→ **YOUR GOAL**
Only one span belongs in the answer: the line holding "TT TENTATION: 1 for 3.70 -> 2 for 7.40" through the last line of the entries below, retyped exactly.
=== DATA SUPPLIED ===
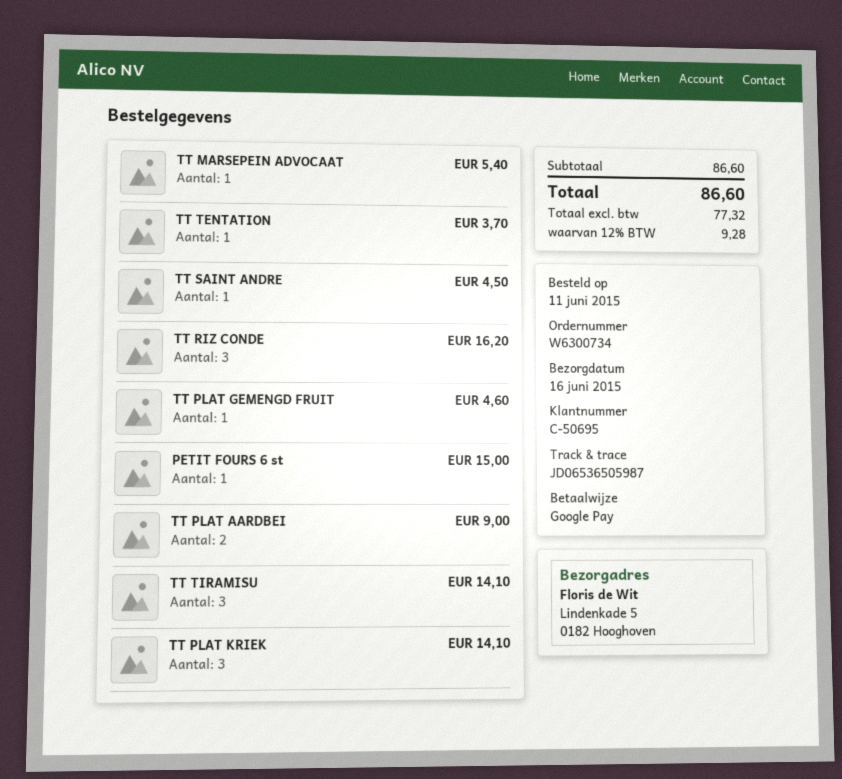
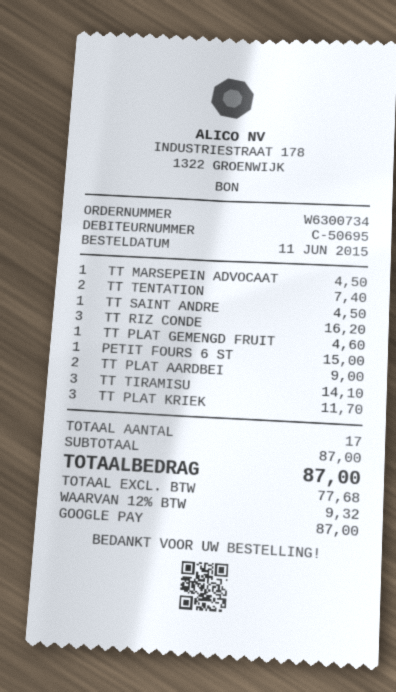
TT MARSEPEIN ADVOCAAT: 1 for 5.40 -> 1 for 4.50
TT TENTATION: 1 for 3.70 -> 2 for 7.40
TT PLAT KRIEK: 3 for 14.10 -> 3 for 11.70
subtotal: 86.60 -> 87.00
net: 77.32 -> 77.68
tax: 12% = 9.28 -> 12% = 9.32
total: 86.60 -> 87.00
===
→ **OUTPUT OF THE TASK**
TT TENTATION: 1 for 3.70 -> 2 for 7.40
TT PLAT KRIEK: 3 for 14.10 -> 3 for 11.70
subtotal: 86.60 -> 87.00
net: 77.32 -> 77.68
tax: 12% = 9.28 -> 12% = 9.32
total: 86.60 -> 87.00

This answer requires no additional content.